[[ DATA FOR THIS TASK open ]]
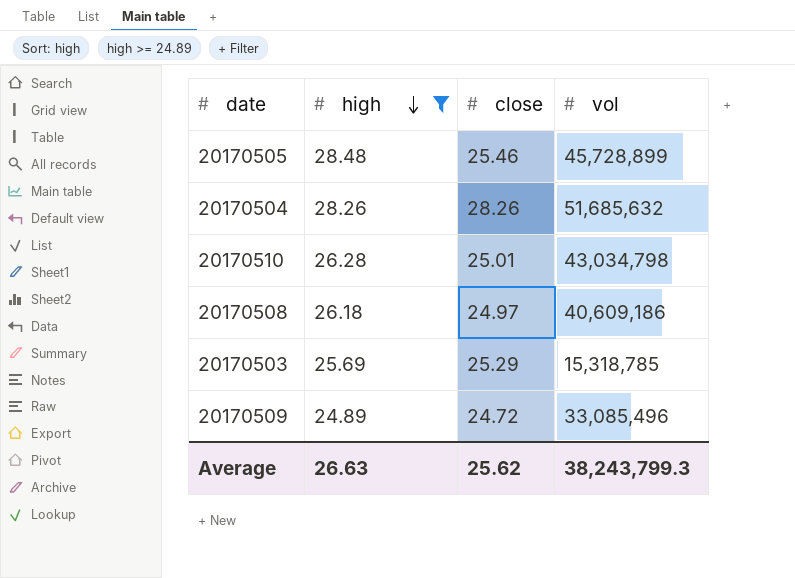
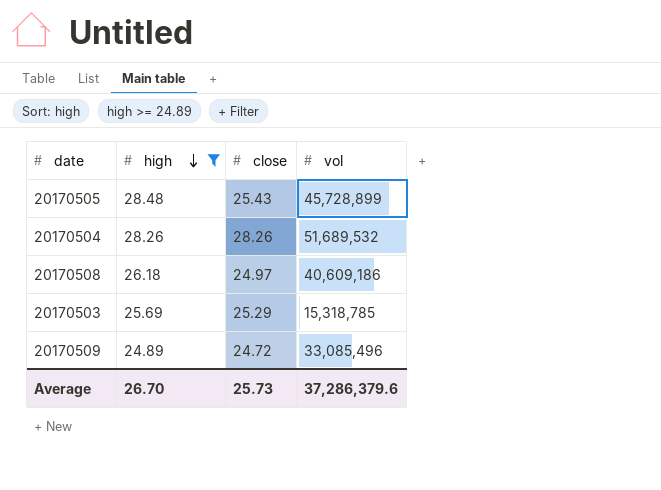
row 20170510: 26.28 | 25.01 | 43,034,798 -> none
20170505 | close: 25.46 -> 25.43
20170504 | vol: 51,685,632 -> 51,689,532
Average | high: 26.63 -> 26.70
Average | close: 25.62 -> 25.73
Average | vol: 38,243,799.3 -> 37,286,379.6

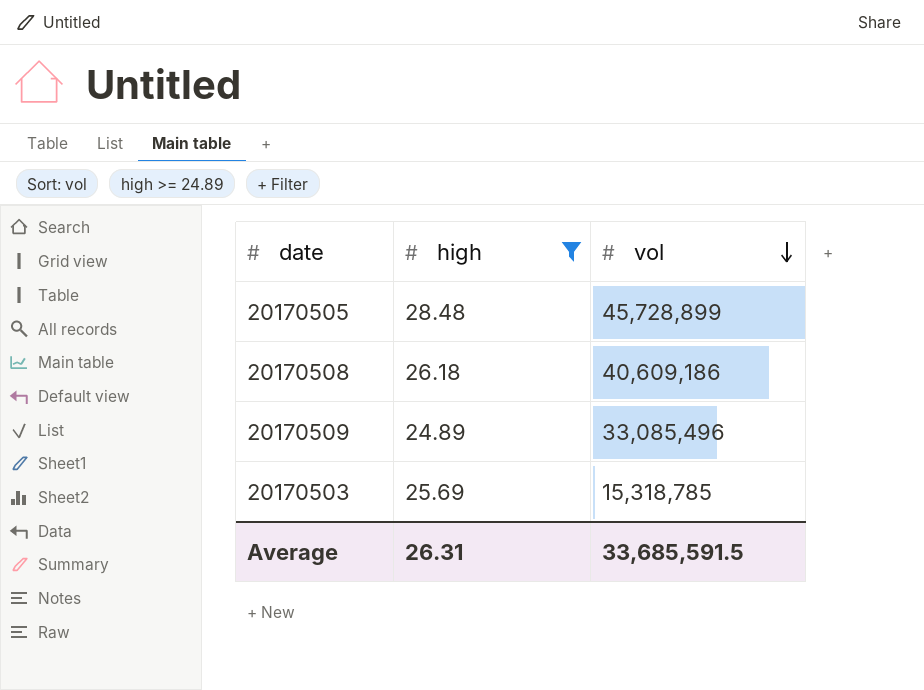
row order: high descending -> vol descending
column close | position: 3 -> none
row 20170504: 28.26 | 28.26 | 51,689,532 -> none
Average | high: 26.70 -> 26.31
Average | vol: 37,286,379.6 -> 33,685,591.5

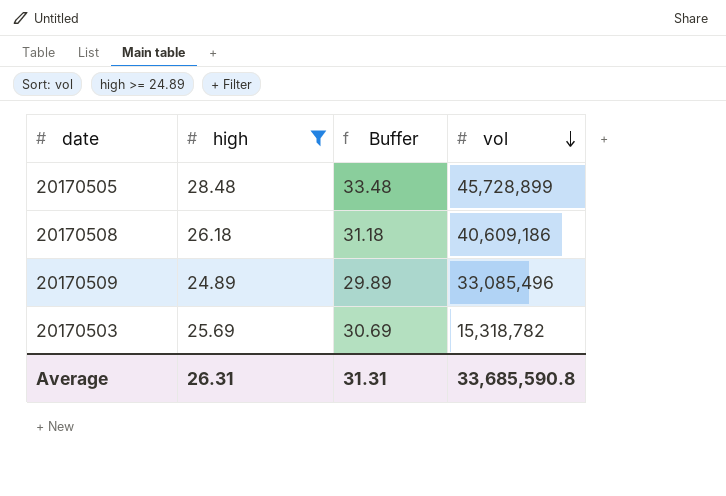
column Buffer | formula: none -> [high] + 5
20170503 | vol: 15,318,785 -> 15,318,782
Average | vol: 33,685,591.5 -> 33,685,590.8

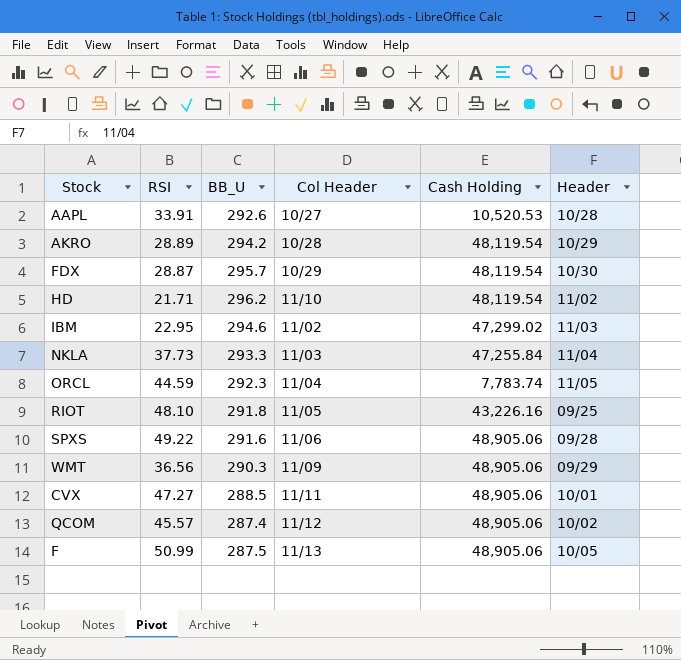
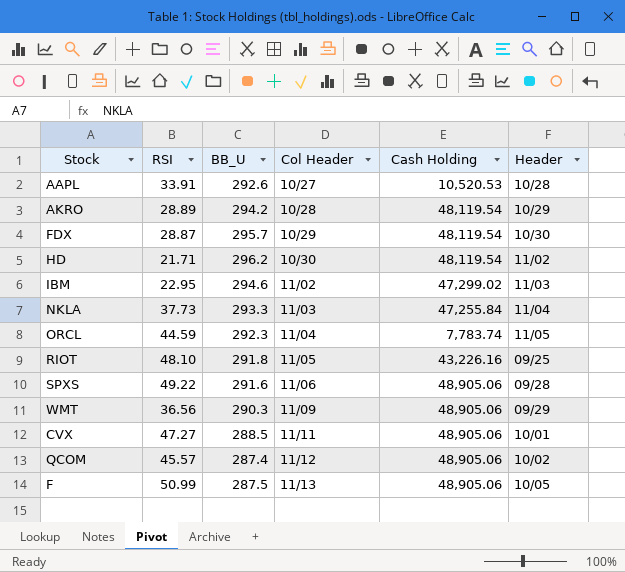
HD | Col Header: 11/10 -> 10/30

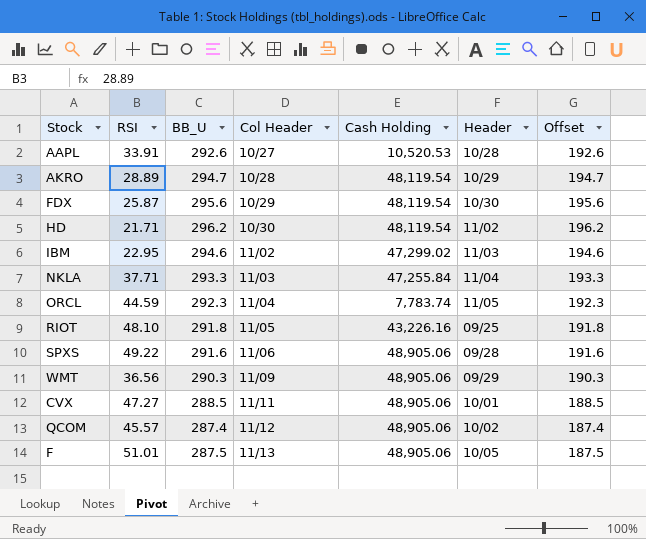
column Offset | formula: none -> [BB_U] - 100
AKRO | BB_U: 294.2 -> 294.7
FDX | RSI: 28.87 -> 25.87
FDX | BB_U: 295.7 -> 295.6
NKLA | RSI: 37.73 -> 37.71
F | RSI: 50.99 -> 51.01

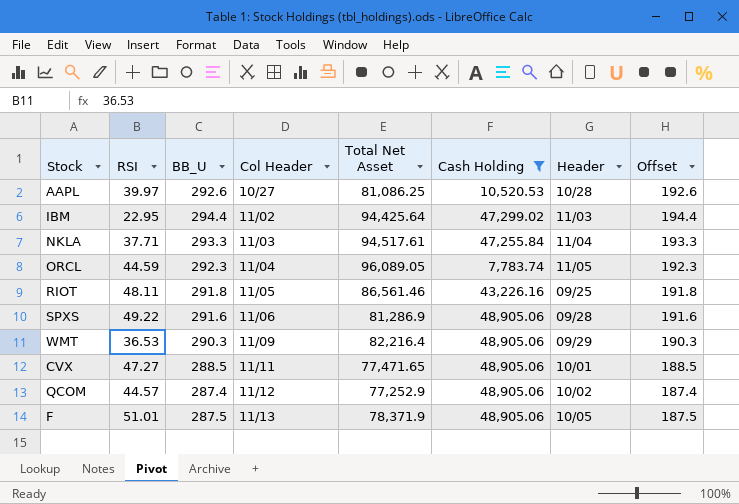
filter: none -> Cash Holding != 48,119.54
column Total Net Asset | position: none -> 5
AAPL | RSI: 33.91 -> 39.97
IBM | BB_U: 294.6 -> 294.4
IBM | Offset: 194.6 -> 194.4
RIOT | RSI: 48.10 -> 48.11
WMT | RSI: 36.56 -> 36.53
QCOM | RSI: 45.57 -> 44.57

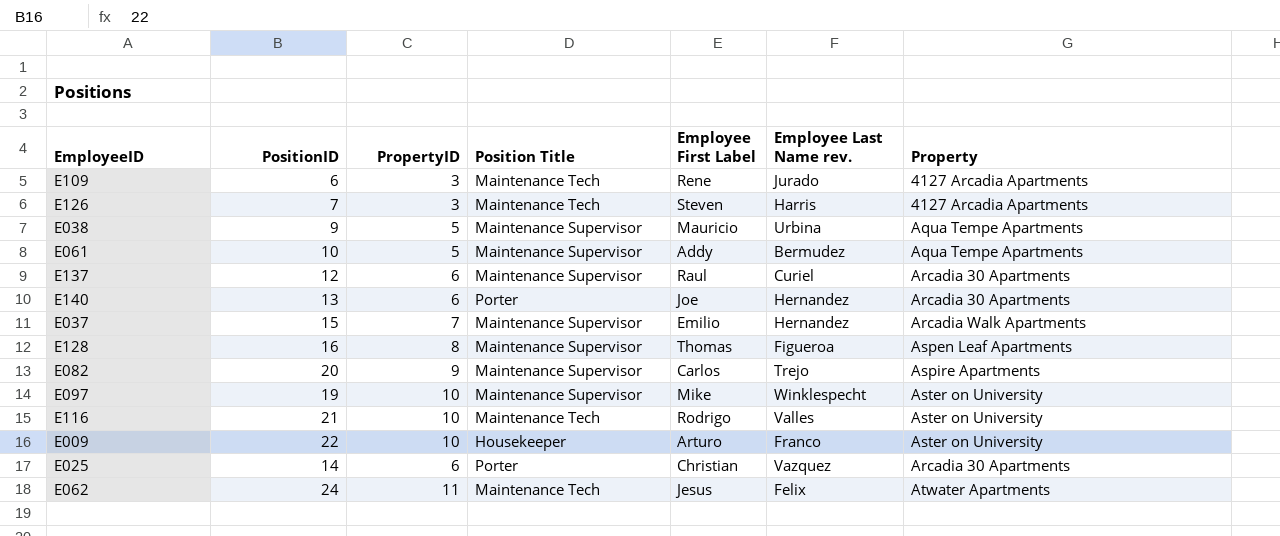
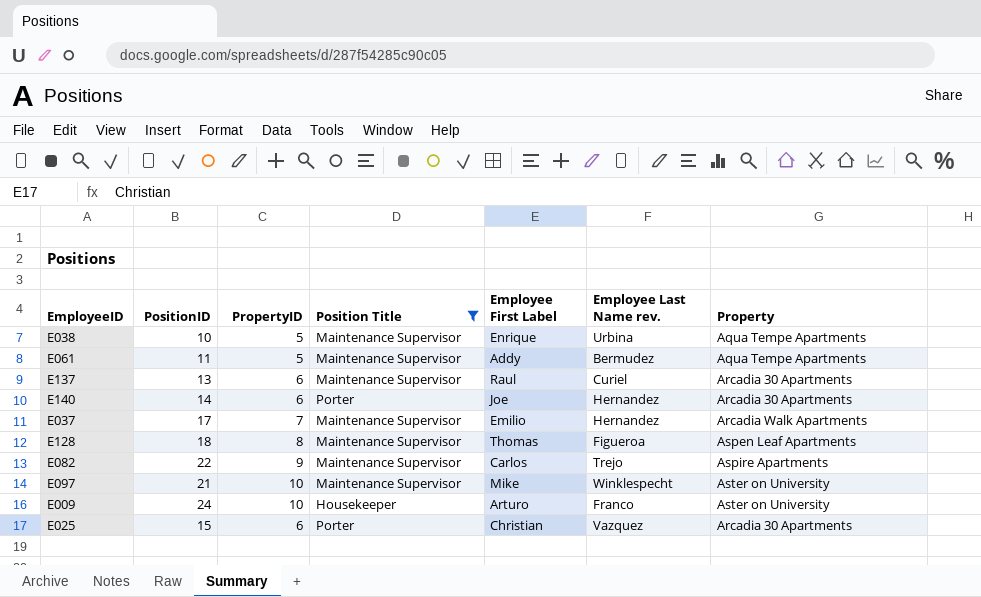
filter: none -> Position Title != Maintenance Tech
E038 | PositionID: 9 -> 10
E038 | Employee First Label: Mauricio -> Enrique
E061 | PositionID: 10 -> 11
E137 | PositionID: 12 -> 13
E140 | PositionID: 13 -> 14
E037 | PositionID: 15 -> 17
E128 | PositionID: 16 -> 18
E082 | PositionID: 20 -> 22
E097 | PositionID: 19 -> 21
E009 | PositionID: 22 -> 24
E025 | PositionID: 14 -> 15

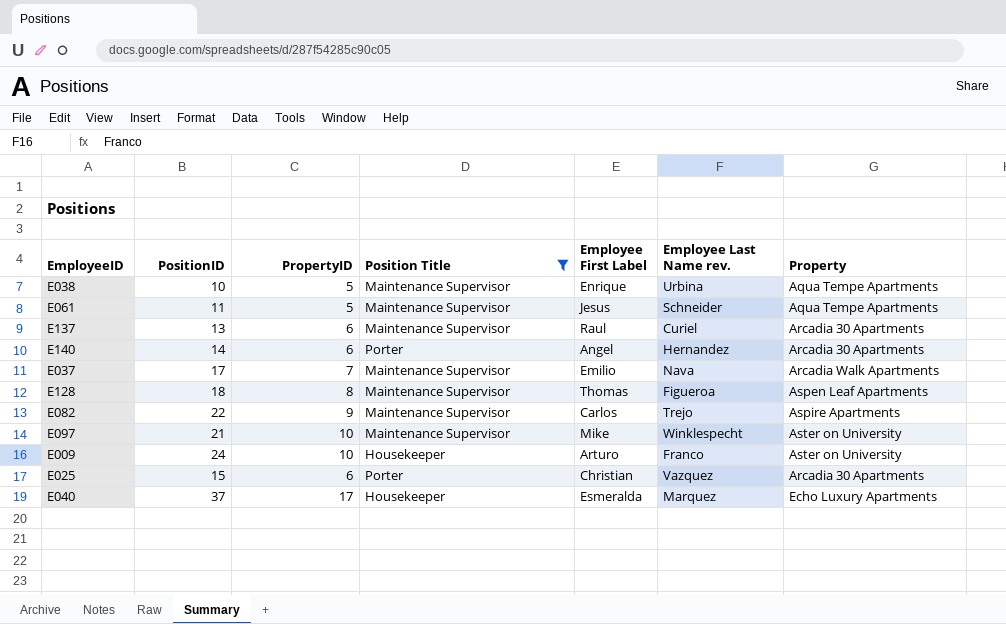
E061 | Employee First Label: Addy -> Jesus
E061 | Employee Last Name rev.: Bermudez -> Schneider
E140 | Employee First Label: Joe -> Angel
E037 | Employee Last Name rev.: Hernandez -> Nava
row E040: none -> 37 | 17 | Housekeeper | Esmeralda | Marquez | Echo Luxury Apartments

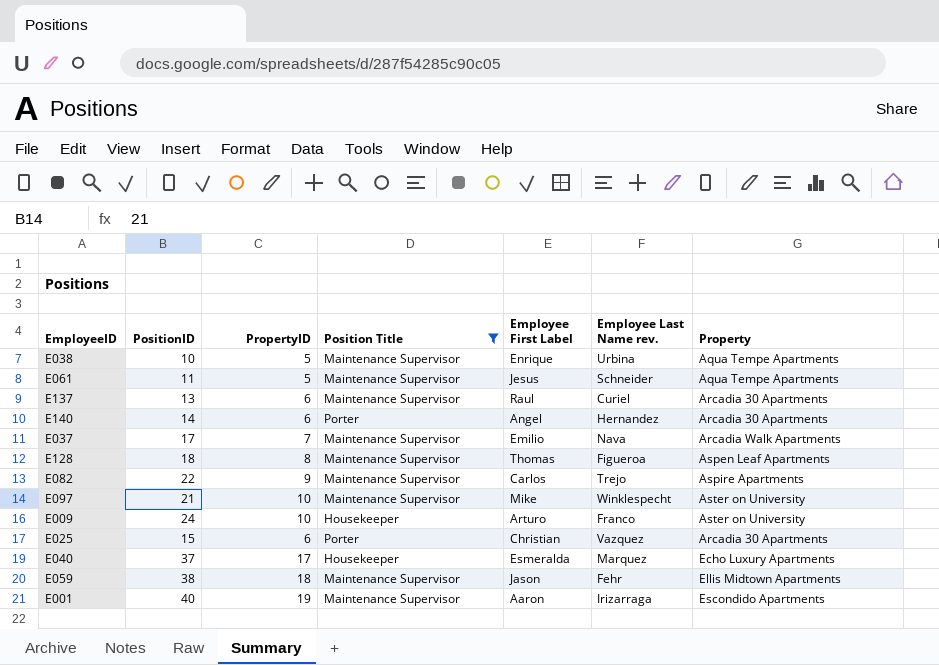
row E059: none -> 38 | 18 | Maintenance Supervisor | Jason | Fehr | Ellis Midtown Apartments
row E001: none -> 40 | 19 | Maintenance Supervisor | Aaron | Irizarraga | Escondido Apartments

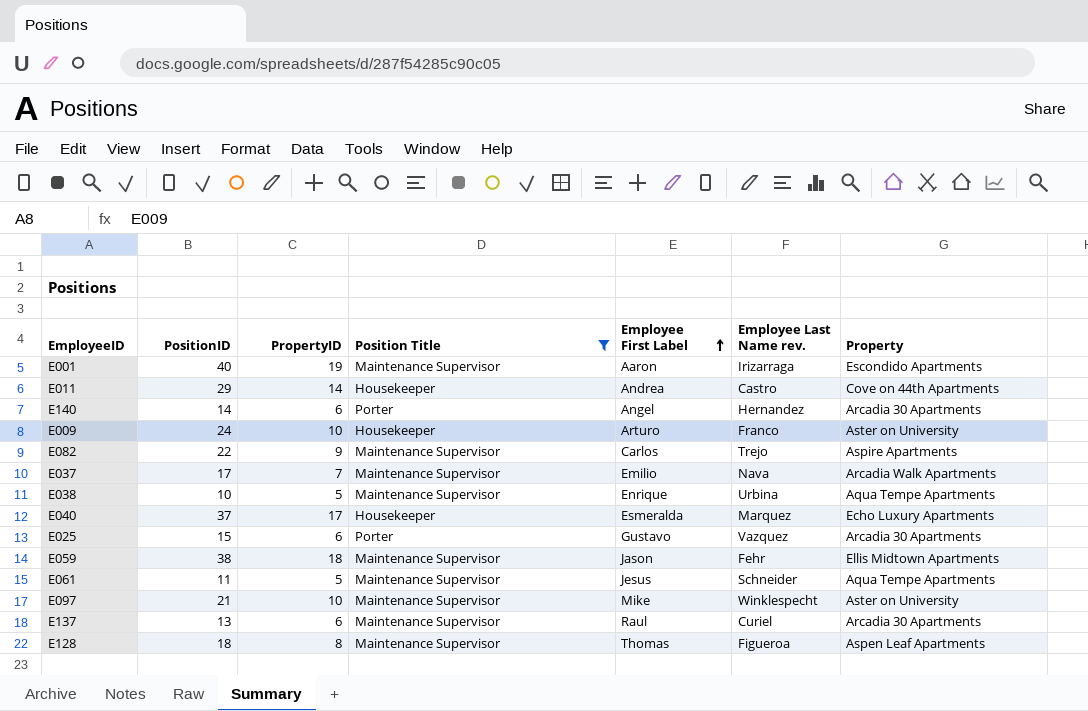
row order: none -> Employee First Label ascending
row E011: none -> 29 | 14 | Housekeeper | Andrea | Castro | Cove on 44th Apartments
E025 | Employee First Label: Christian -> Gustavo

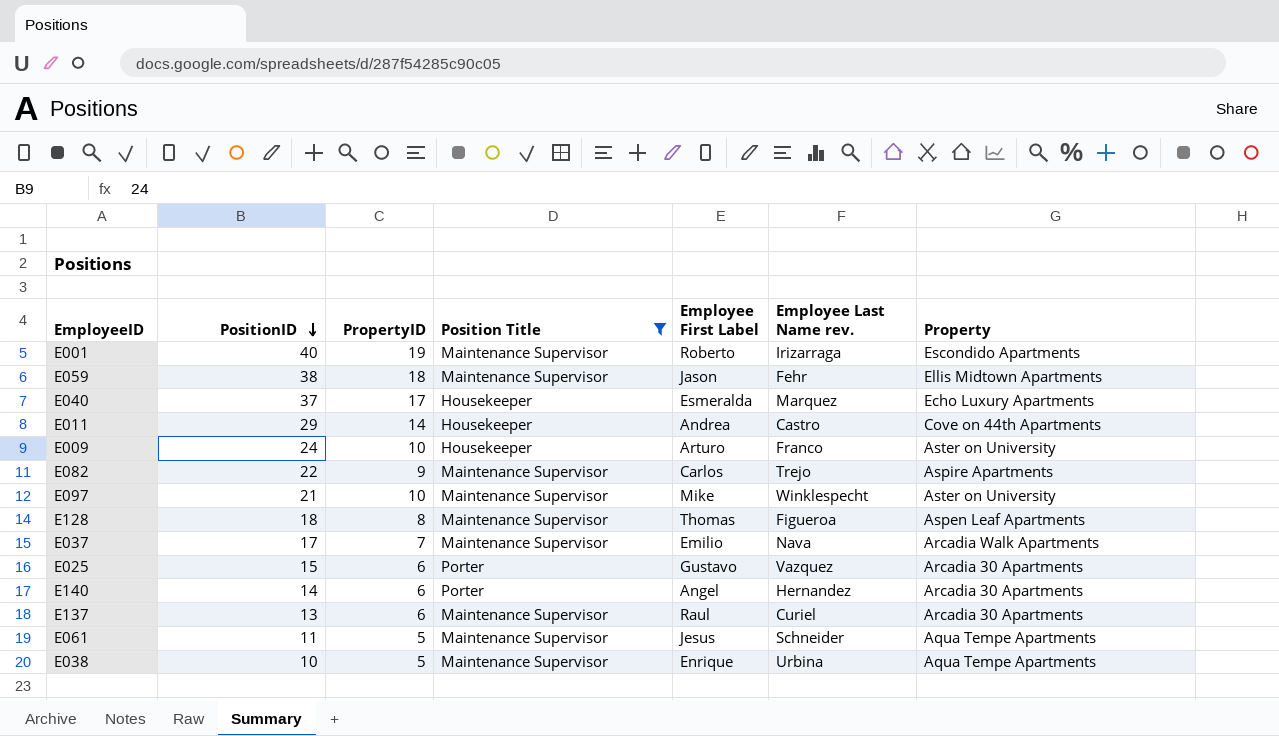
row order: Employee First Label ascending -> PositionID descending
E001 | Employee First Label: Aaron -> Roberto

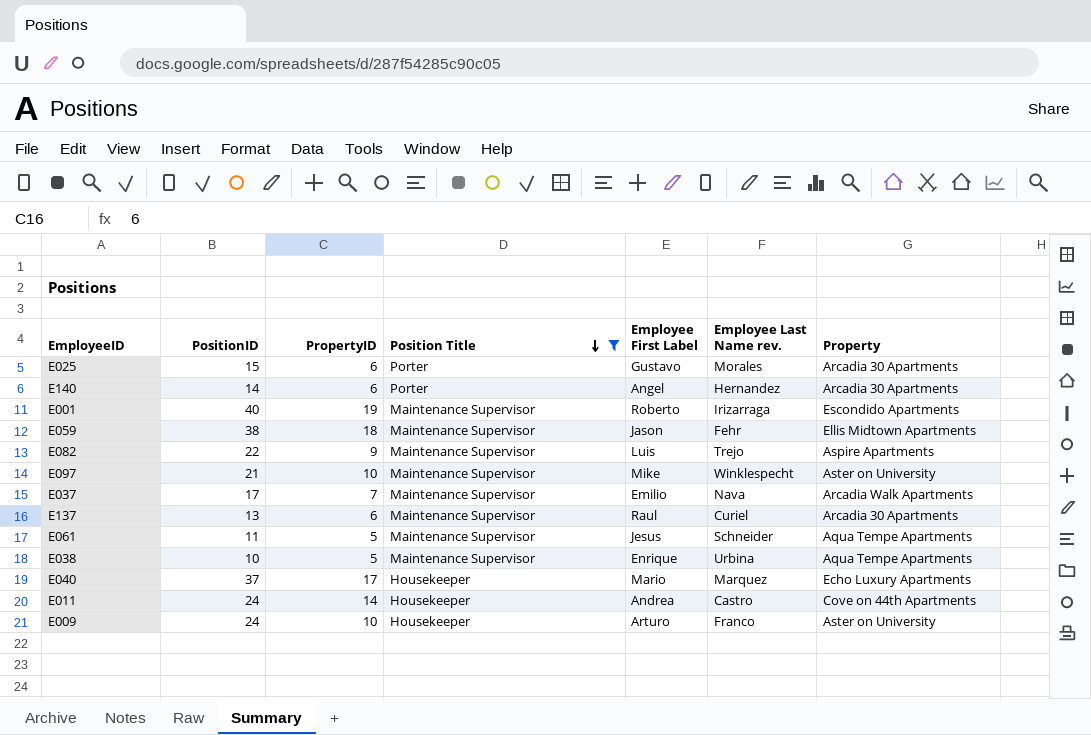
row order: PositionID descending -> Position Title descending
row E128: 18 | 8 | Maintenance Supervisor | Thomas | Figueroa | Aspen Leaf Apartments -> none
E025 | Employee Last Name rev.: Vazquez -> Morales
E082 | Employee First Label: Carlos -> Luis
E040 | Employee First Label: Esmeralda -> Mario
E011 | PositionID: 29 -> 24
[[ DATA FOR THIS TASK closed ]]
TASK ITEM: From the first line of the records through the line with "column close | position: 3 -> none", reproduce each line exactly and leave the pictures out.

SOLVED EXERCISE:
row 20170510: 26.28 | 25.01 | 43,034,798 -> none
20170505 | close: 25.46 -> 25.43
20170504 | vol: 51,685,632 -> 51,689,532
Average | high: 26.63 -> 26.70
Average | close: 25.62 -> 25.73
Average | vol: 38,243,799.3 -> 37,286,379.6

row order: high descending -> vol descending
column close | position: 3 -> none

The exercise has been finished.